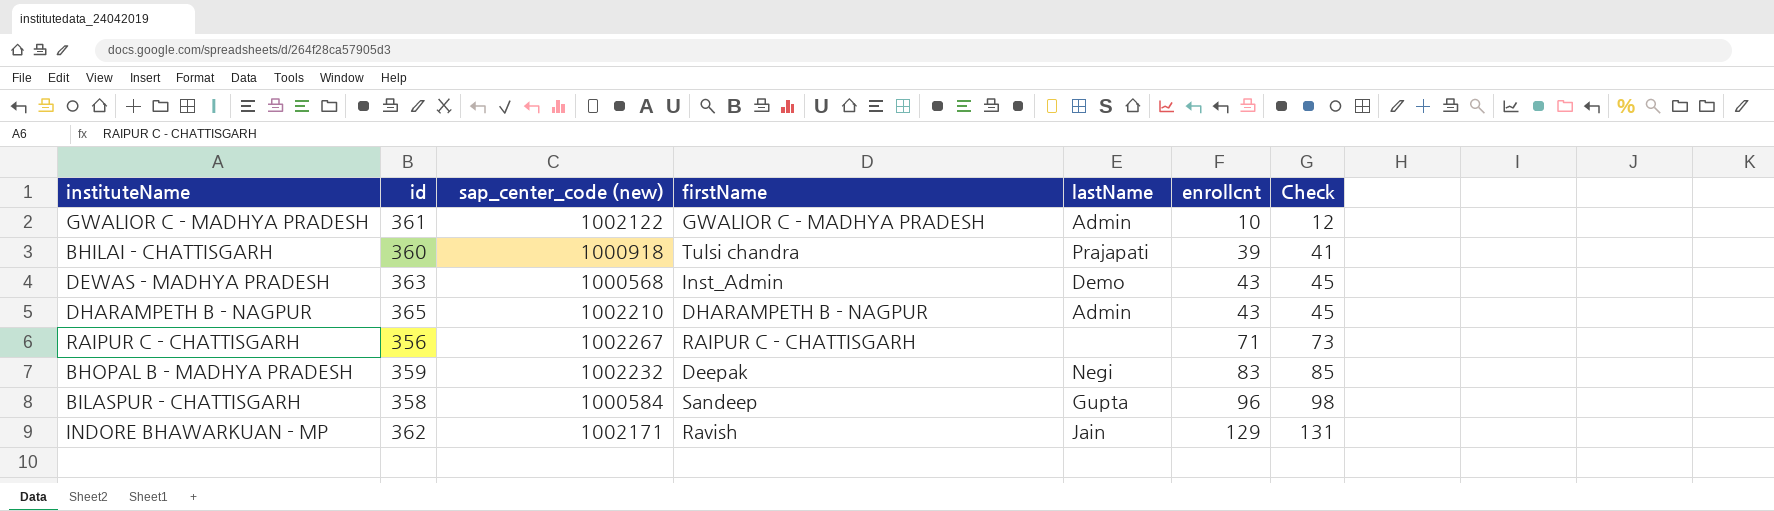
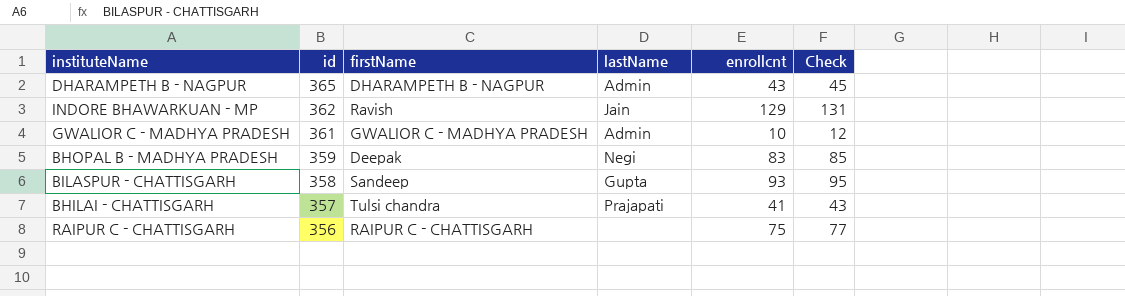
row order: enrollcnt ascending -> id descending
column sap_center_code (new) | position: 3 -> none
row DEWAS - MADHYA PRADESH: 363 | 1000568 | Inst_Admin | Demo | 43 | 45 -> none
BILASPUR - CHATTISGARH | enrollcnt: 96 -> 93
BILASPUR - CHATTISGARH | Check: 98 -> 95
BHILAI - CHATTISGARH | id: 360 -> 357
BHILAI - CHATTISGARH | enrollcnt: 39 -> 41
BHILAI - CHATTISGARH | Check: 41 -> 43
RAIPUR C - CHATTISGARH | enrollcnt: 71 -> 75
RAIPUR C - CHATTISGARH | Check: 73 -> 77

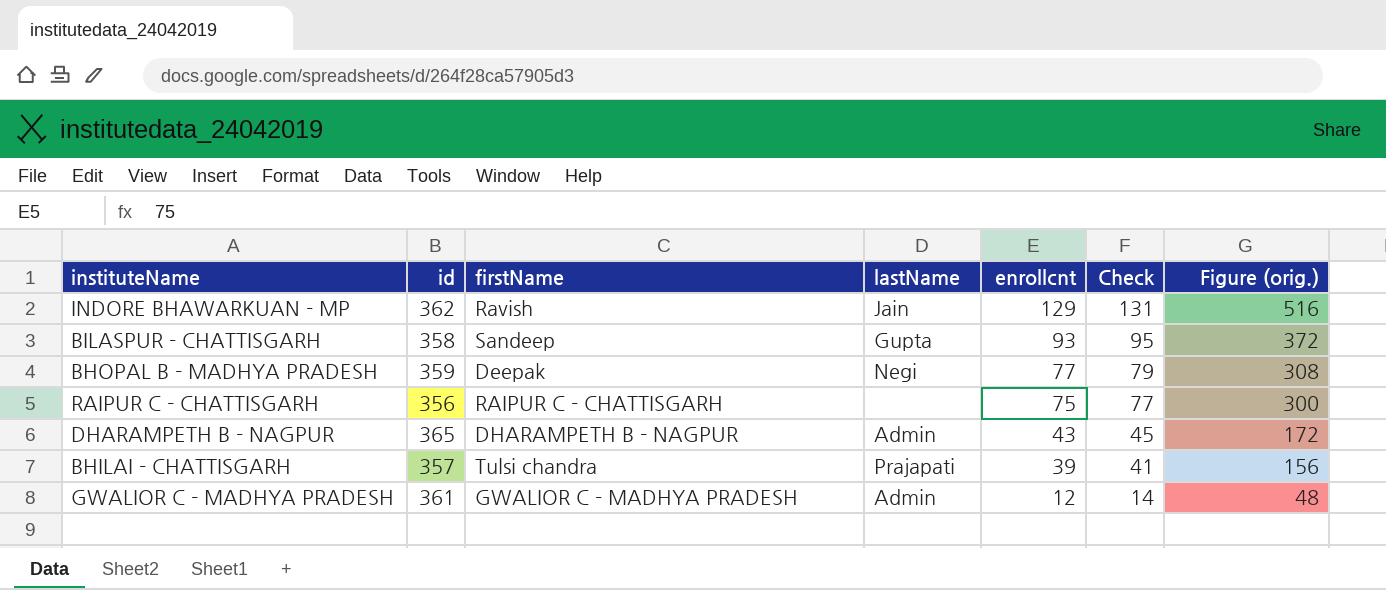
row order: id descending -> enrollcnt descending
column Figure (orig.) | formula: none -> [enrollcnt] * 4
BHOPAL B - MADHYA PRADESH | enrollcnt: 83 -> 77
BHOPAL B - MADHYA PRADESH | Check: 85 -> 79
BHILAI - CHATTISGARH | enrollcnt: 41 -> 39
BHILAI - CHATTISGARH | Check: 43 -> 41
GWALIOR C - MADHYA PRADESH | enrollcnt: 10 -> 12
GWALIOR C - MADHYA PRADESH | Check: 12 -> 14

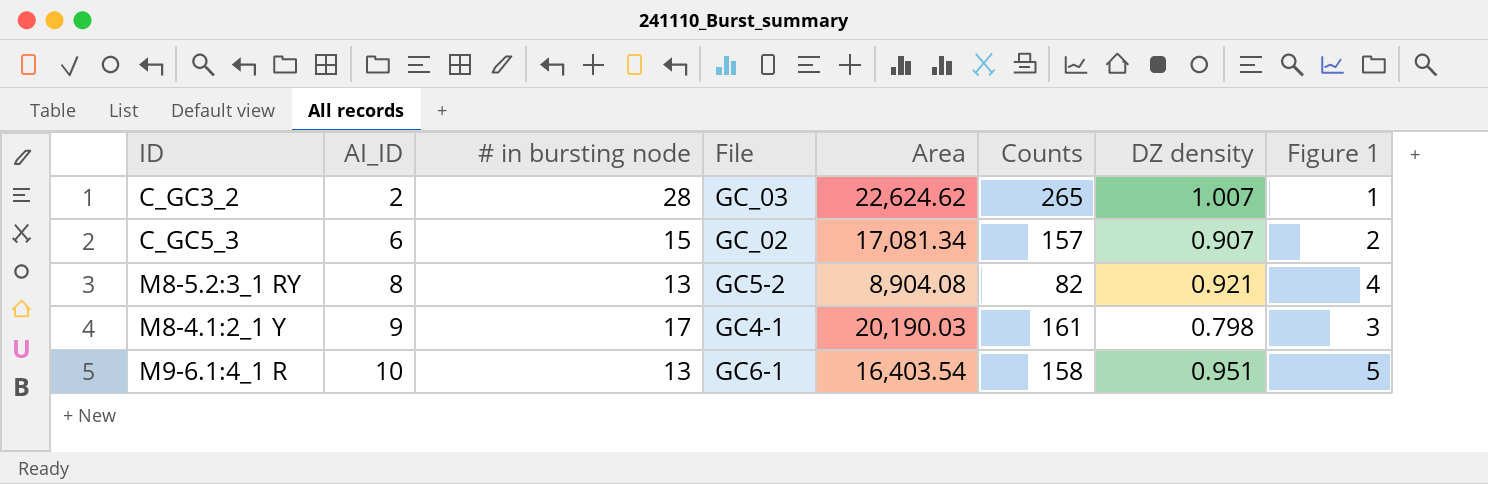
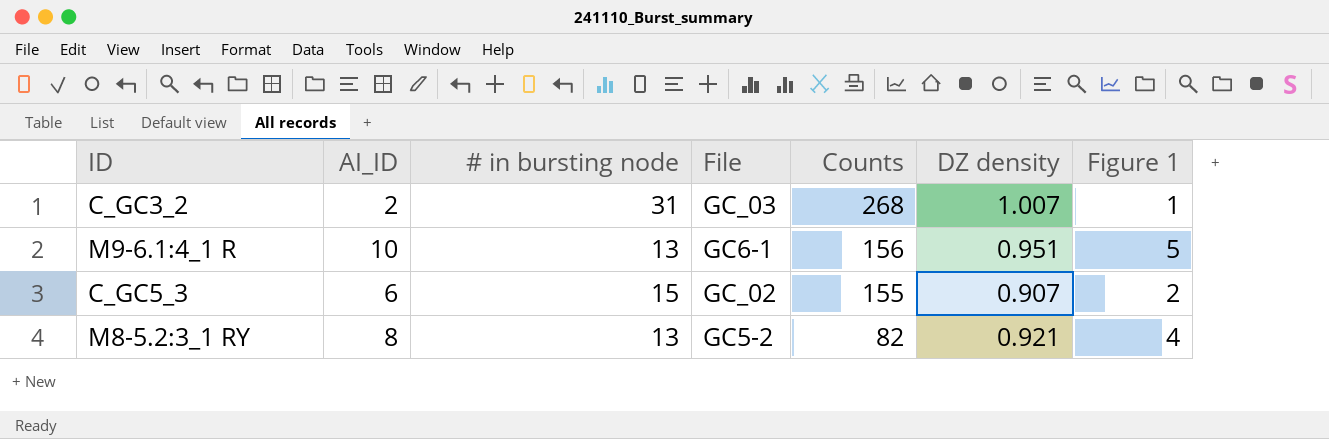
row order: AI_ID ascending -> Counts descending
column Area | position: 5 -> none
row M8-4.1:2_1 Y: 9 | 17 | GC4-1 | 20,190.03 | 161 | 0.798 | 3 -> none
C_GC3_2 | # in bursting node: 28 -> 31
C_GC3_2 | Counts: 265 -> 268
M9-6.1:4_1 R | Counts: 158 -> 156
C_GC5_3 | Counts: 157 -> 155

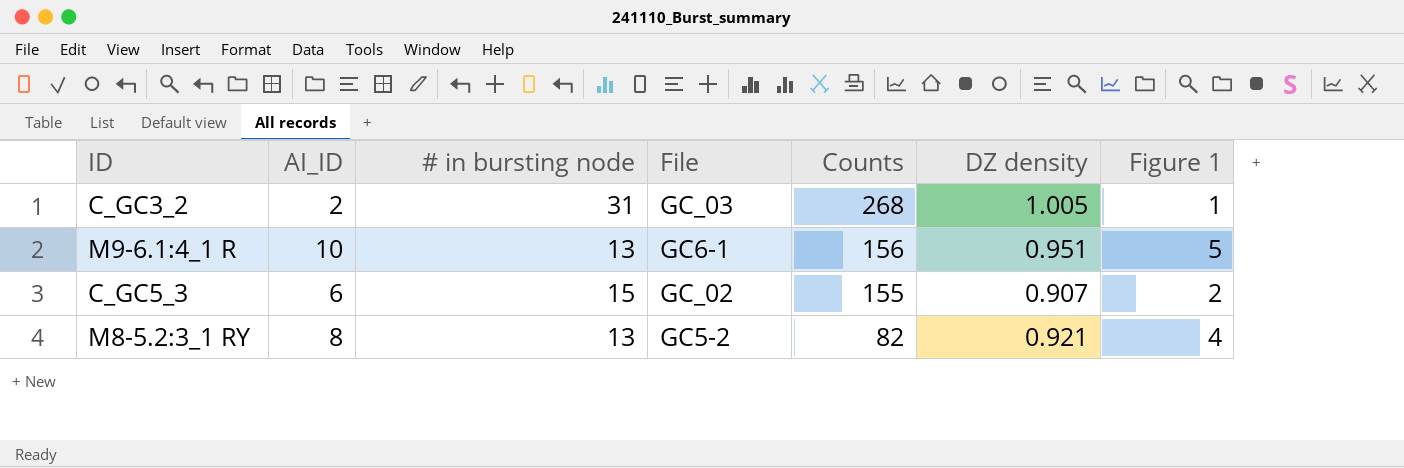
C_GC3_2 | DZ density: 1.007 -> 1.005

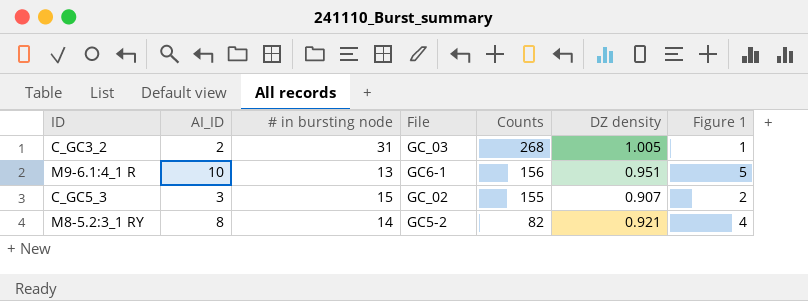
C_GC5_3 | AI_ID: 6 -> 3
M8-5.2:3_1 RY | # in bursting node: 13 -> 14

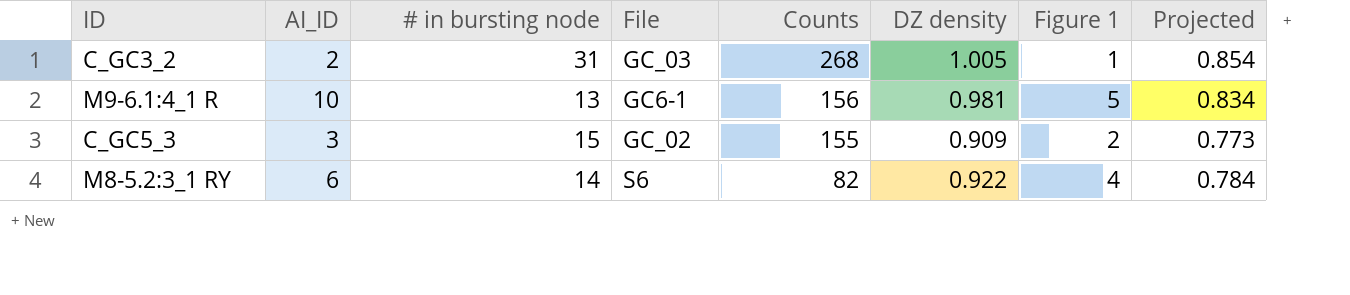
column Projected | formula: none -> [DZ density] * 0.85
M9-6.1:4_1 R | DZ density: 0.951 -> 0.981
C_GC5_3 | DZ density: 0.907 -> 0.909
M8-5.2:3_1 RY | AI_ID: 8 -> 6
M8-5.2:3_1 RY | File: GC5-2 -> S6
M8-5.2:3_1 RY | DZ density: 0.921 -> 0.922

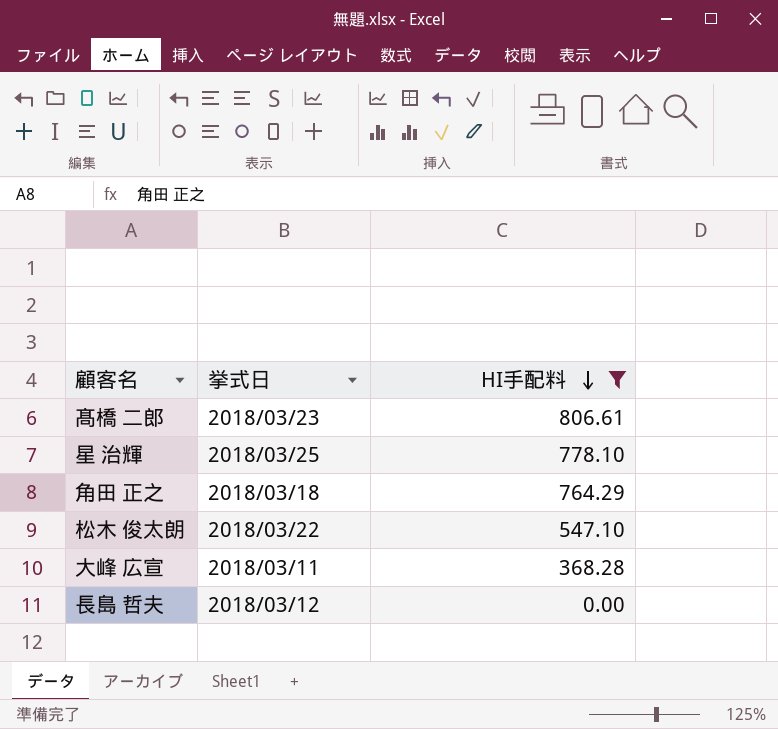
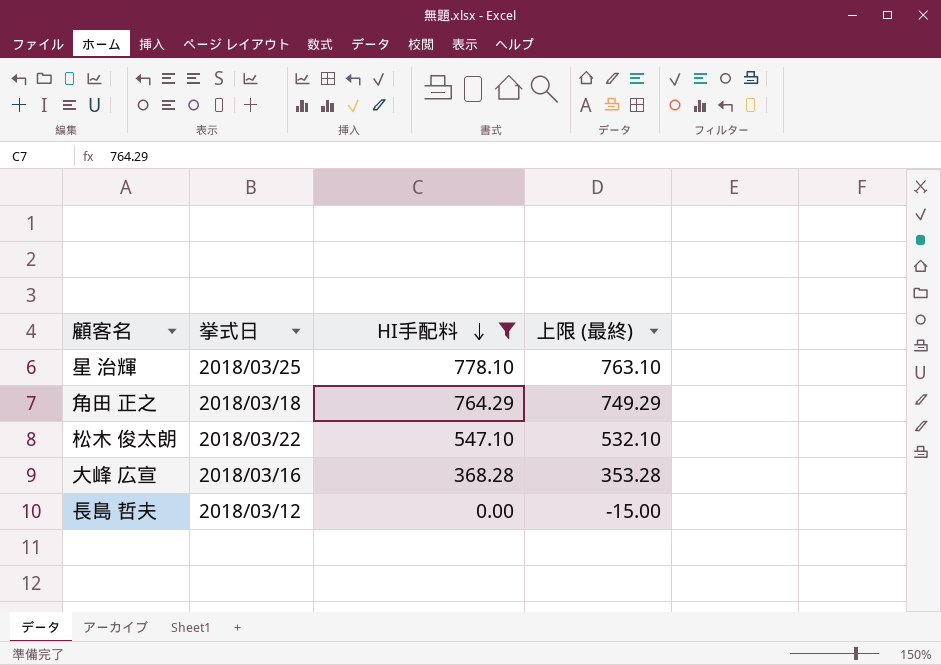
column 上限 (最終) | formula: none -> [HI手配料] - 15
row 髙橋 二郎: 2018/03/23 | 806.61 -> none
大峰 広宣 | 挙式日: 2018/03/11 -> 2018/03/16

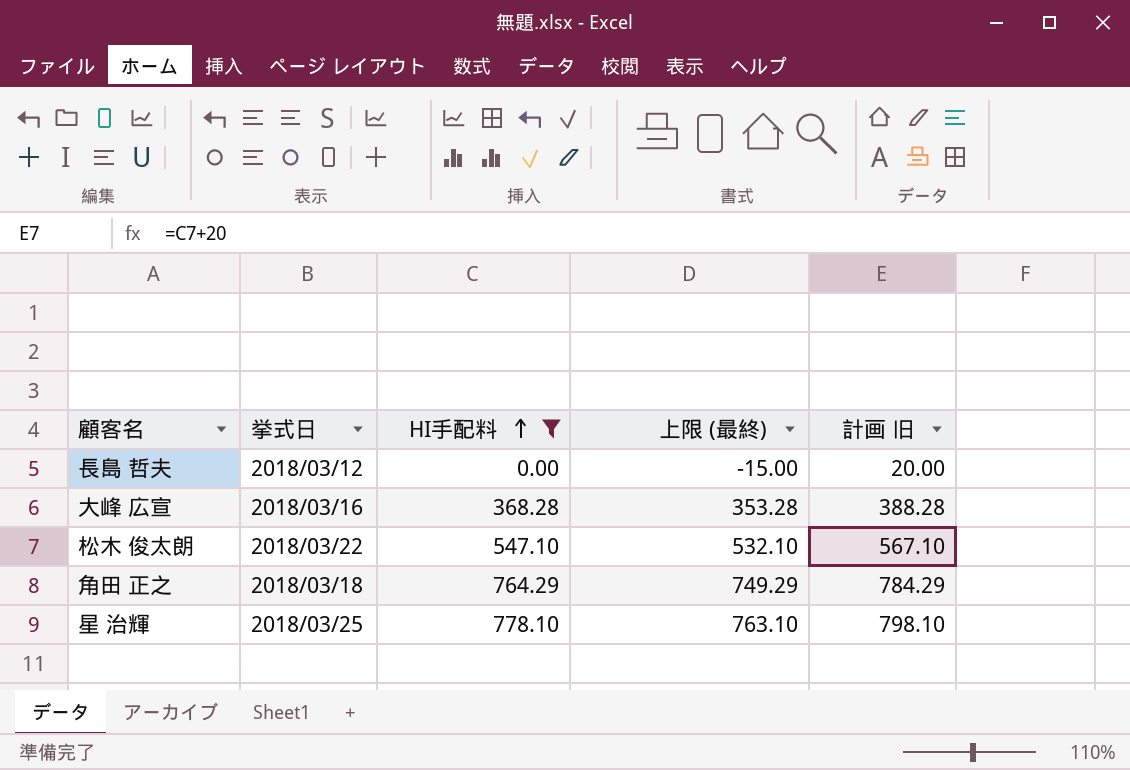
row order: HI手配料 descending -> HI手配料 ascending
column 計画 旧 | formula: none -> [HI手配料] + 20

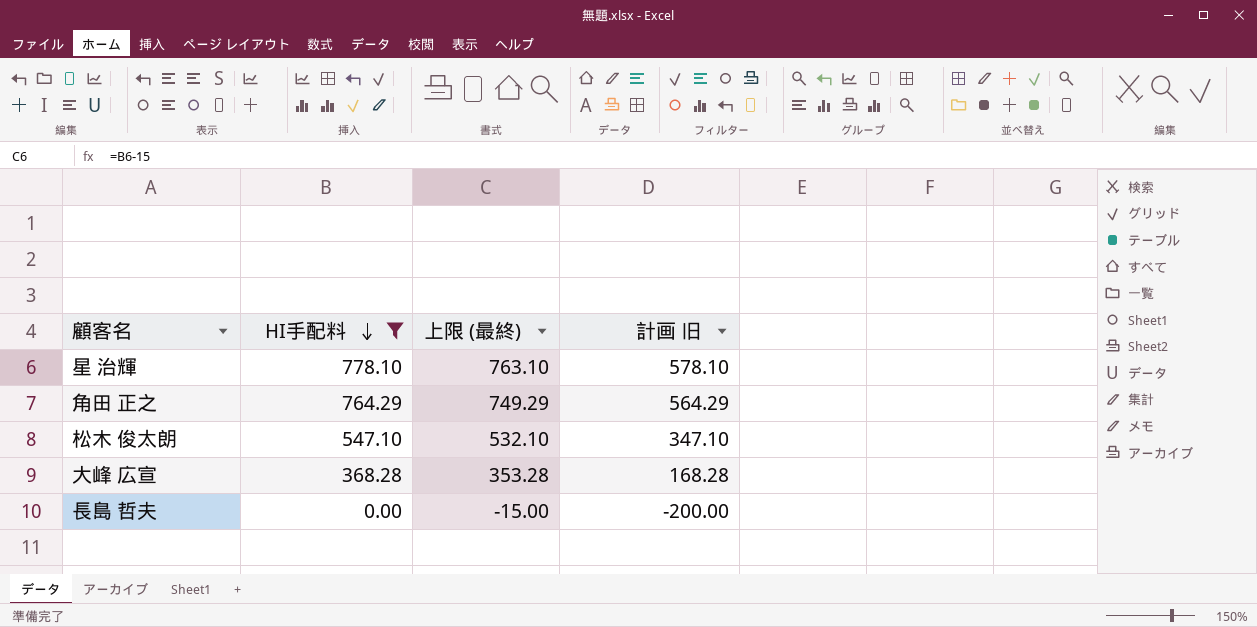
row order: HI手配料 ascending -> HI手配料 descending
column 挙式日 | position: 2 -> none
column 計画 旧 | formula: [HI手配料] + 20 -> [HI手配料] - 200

▸ Task prompt:
Only the lines from the first line of the data above through the line with "column 計画 旧 | formula: none -> [HI手配料] + 20" should appear in the answer, retyped exactly, with every picture left out.

▸ Response to the exercise:
row order: enrollcnt ascending -> id descending
column sap_center_code (new) | position: 3 -> none
row DEWAS - MADHYA PRADESH: 363 | 1000568 | Inst_Admin | Demo | 43 | 45 -> none
BILASPUR - CHATTISGARH | enrollcnt: 96 -> 93
BILASPUR - CHATTISGARH | Check: 98 -> 95
BHILAI - CHATTISGARH | id: 360 -> 357
BHILAI - CHATTISGARH | enrollcnt: 39 -> 41
BHILAI - CHATTISGARH | Check: 41 -> 43
RAIPUR C - CHATTISGARH | enrollcnt: 71 -> 75
RAIPUR C - CHATTISGARH | Check: 73 -> 77

row order: id descending -> enrollcnt descending
column Figure (orig.) | formula: none -> [enrollcnt] * 4
BHOPAL B - MADHYA PRADESH | enrollcnt: 83 -> 77
BHOPAL B - MADHYA PRADESH | Check: 85 -> 79
BHILAI - CHATTISGARH | enrollcnt: 41 -> 39
BHILAI - CHATTISGARH | Check: 43 -> 41
GWALIOR C - MADHYA PRADESH | enrollcnt: 10 -> 12
GWALIOR C - MADHYA PRADESH | Check: 12 -> 14

row order: AI_ID ascending -> Counts descending
column Area | position: 5 -> none
row M8-4.1:2_1 Y: 9 | 17 | GC4-1 | 20,190.03 | 161 | 0.798 | 3 -> none
C_GC3_2 | # in bursting node: 28 -> 31
C_GC3_2 | Counts: 265 -> 268
M9-6.1:4_1 R | Counts: 158 -> 156
C_GC5_3 | Counts: 157 -> 155

C_GC3_2 | DZ density: 1.007 -> 1.005

C_GC5_3 | AI_ID: 6 -> 3
M8-5.2:3_1 RY | # in bursting node: 13 -> 14

column Projected | formula: none -> [DZ density] * 0.85
M9-6.1:4_1 R | DZ density: 0.951 -> 0.981
C_GC5_3 | DZ density: 0.907 -> 0.909
M8-5.2:3_1 RY | AI_ID: 8 -> 6
M8-5.2:3_1 RY | File: GC5-2 -> S6
M8-5.2:3_1 RY | DZ density: 0.921 -> 0.922

column 上限 (最終) | formula: none -> [HI手配料] - 15
row 髙橋 二郎: 2018/03/23 | 806.61 -> none
大峰 広宣 | 挙式日: 2018/03/11 -> 2018/03/16

row order: HI手配料 descending -> HI手配料 ascending
column 計画 旧 | formula: none -> [HI手配料] + 20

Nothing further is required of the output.